Historiker Roland Linde beim Vortrag im ev.-ref. Gemeindehaus Heiligenkirchen.

Eine Reise ins Mittelalter

Robert Linde führte in die Geschichte Heiligenkirchens ein

Detmold-Heiligenkirchen. Bewegend ist die Geschichte Heiligenkirchens. Der Detmolder Ortsteil feiert in diesem Jahr sein 1000-jähriges Bestehen. Roland Linde hat im Gemeindehaus der evangelisch-reformierten Kirchengemeinde Einblicke in den Stand der Forschung gewährt. Der Historiker ist in Detmold geboren und lebt in Münster. Sein Arbeitsschwerpunkt ist Westfalen-Lippe.

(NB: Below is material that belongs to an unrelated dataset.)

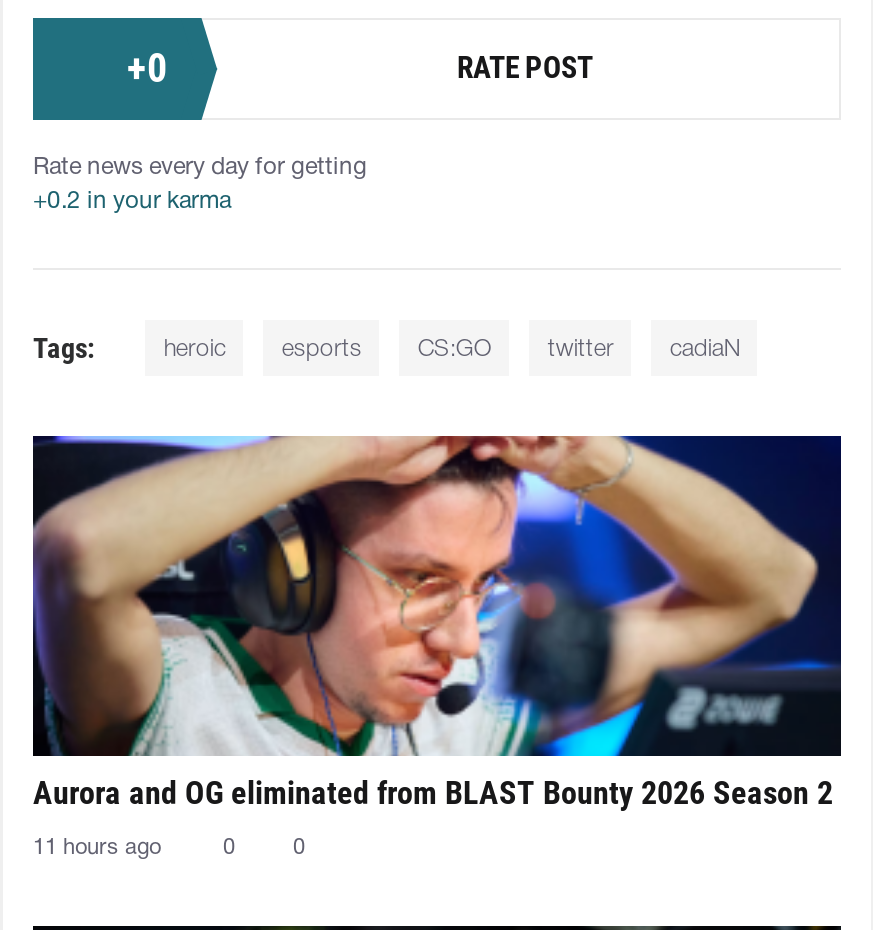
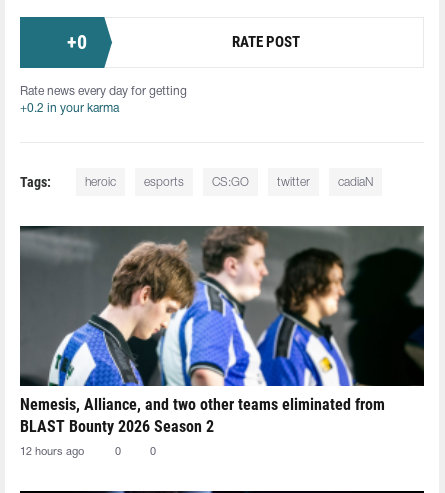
[33,434,841,811] [image] | Aurora and OG eliminated from BLAST Bounty 2026 Season 2 -> [20,225,425,436] [image] | Nemesis, Alliance, and two other teams eliminated from | BLAST Bounty 2026 Season 2
[33,837,161,857] 11 hours ago -> [20,447,84,457] 12 hours ago

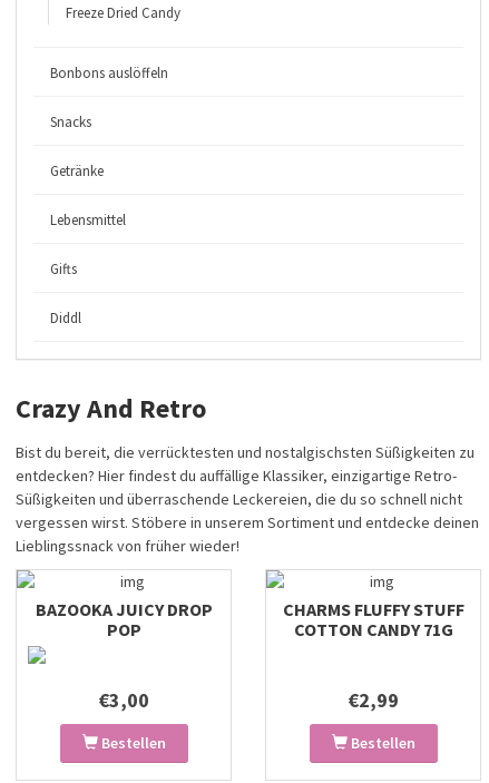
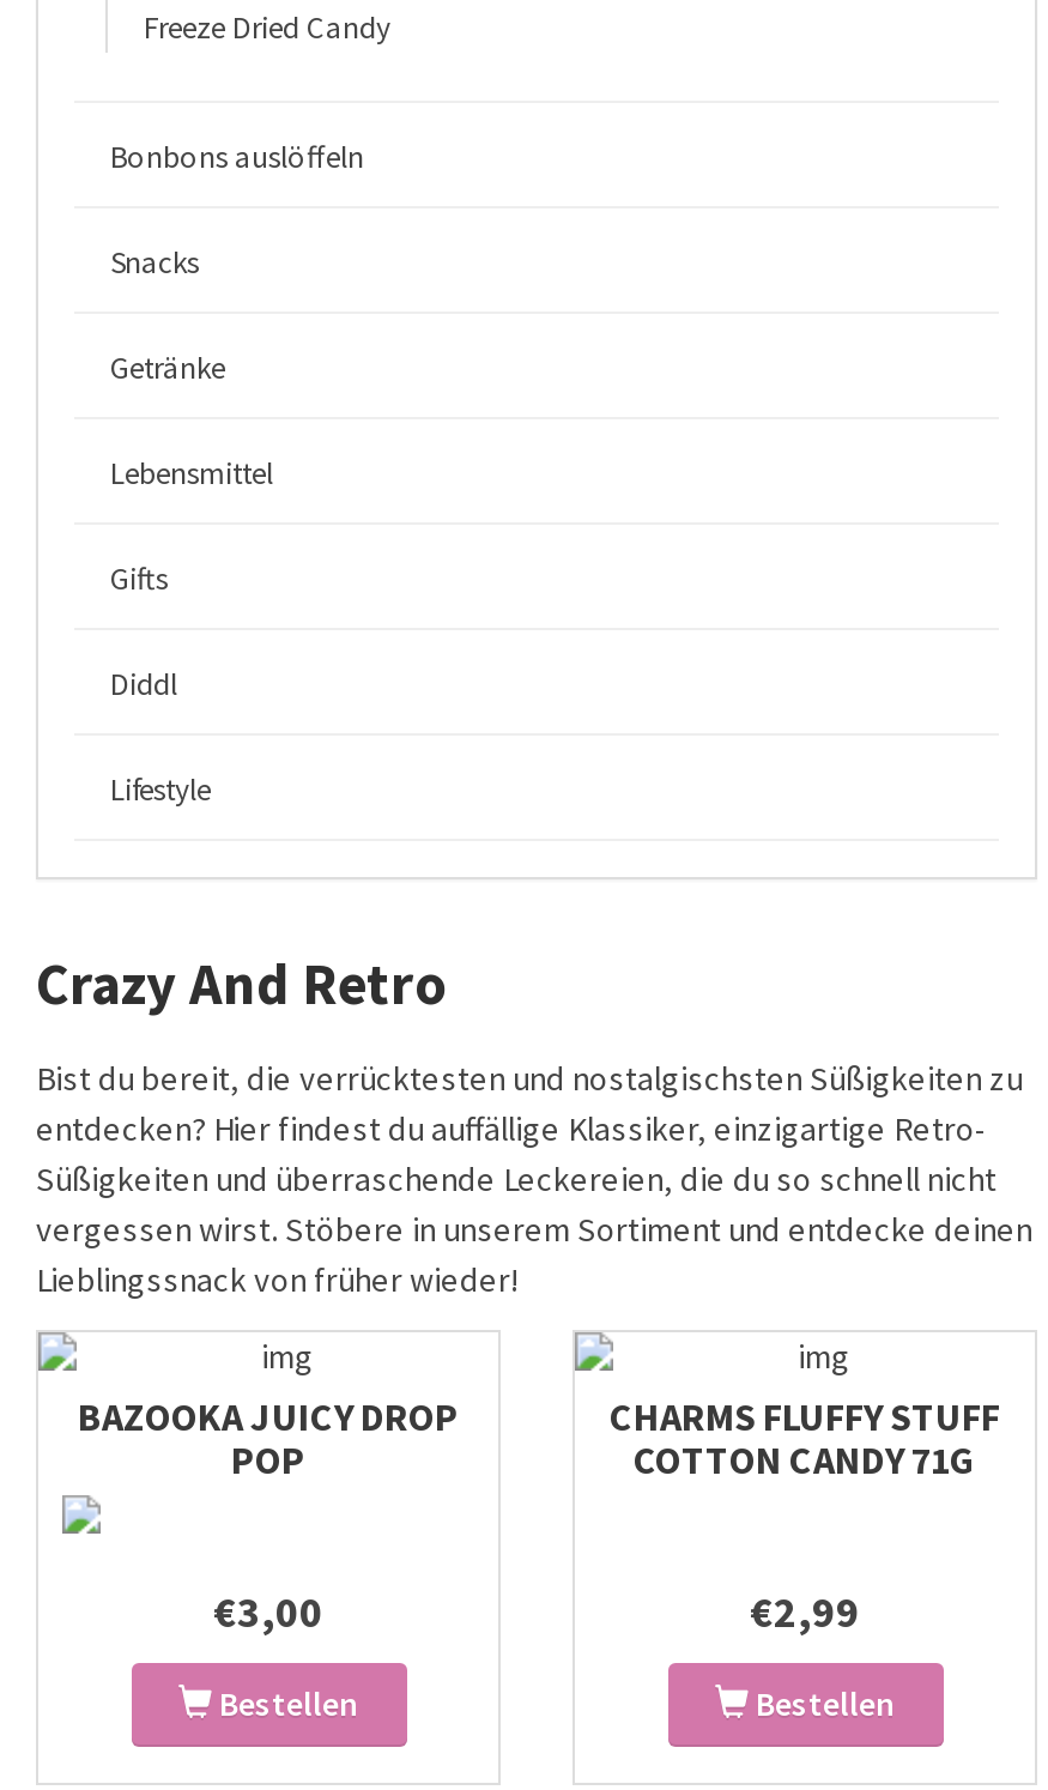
none -> [110,769,211,810] Lifestyle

Etwa 70 Gäste ließen sich auf eine Reise ins Mittelalter führen. Der Sage nach soll die erste Kirche (Kapelle) des Ortes auf Veranlassung Karls des Großen (747-814) nach einer gewonnenen Schlacht im Jahr 783 auf dem Königsberg erbaut worden sein.
Als möglicher Gründer der Kirche am heutigen Standort gilt ein Graf Bardo aus Schönemark. Diese Kirche, die auch Heiligenkirchen den Namen gab, wurde wahrscheinlich in der Mitte des 9. Jahrhunderts auf dem Gelände eines Herrenhofes als grundherrliche Eigenkirche errichtet und erhielt die Schutzheiligen Cosmas und Damian. Urkundlich erstmals erwähnt ist Heiligenkirchen 1015 als „Halogokircan“ (Kirche der Heiligen) und damit älter als die Stadt Detmold, die erst um 1250 gegründet wurde.
Als sicher gilt, dass Bischof Meinwerk 1023 einen Altar aus „Thietmelle“ (Gebiet um Detmold) nach Paderborn in die Krypta der neu erbauten Abdinghofkirche überführen ließ. Diesen Altar hatte Papst Leo III. am Rande seines Treffens mit Karl dem Großen in Paderborn im Jahr 799 geweiht. Die Gegend von „Theotmalli“ am Osning (Teutoburger Wald) hatte für Karl besondere Bedeutung als Ort seiner ersten Feldschlacht gegen die heidnischen Sachsen. Zur Zeit Karls und auch Meinwerks war „Theotmalli“ bzw. „Thietmelle“ kein bestimmter Ort, sondern eine Landschaft, deren Name sich später auf die Stadt Detmold übertrug.
In welcher Kirche der vom Papst geweihte und somit besondere Altar stand, ist umstritten. Mehrere Forscher halten Heiligenkirchen für den möglichen Standort. Bei Renovierungsarbeiten 1969 wurde dort die Existenz eines vorromanischen Kirchbaus entdeckt. Die Marktkirche in Detmold reicht wahrscheinlich nur in die Zeit der Stadtgründung um 1250 zurück. Die Entfernung des Altars hätte die Aufgabe der Kirche zur Folge gehabt. Was wäre eine Kirche ohne Altar? Es könnte sich daher auch um eine bislang nicht lokalisierte Kirche im Raum Detmold gehandelt haben. Möglicherweise erinnert der Kreuzstein, der im Mittelalter auf dem Königsberg am Postweg errichtet wurde, an diese verschollene Kirche. Der Kreuzstein befindet sich heute im Ortskern von Heiligenkirchen.
Nach Beantwortung von Rückfragen, die Pfarrer Detlef Harth moderierte, erhielt der Referent viel Applaus für den Vortrag, der Teil einer Veranstaltungsreihe ist, die zum Höhepunkt der Jubiläumsfeier vom 21. bis zum 23. August führt. Fazit: Heiligenkirchen ist möglicherweise der Ort, in dessen Umgebung eine wichtige Schlacht stattfand, in dem Kaiser und Papst Gäste waren und ein vom Papst geweihter Altar stand.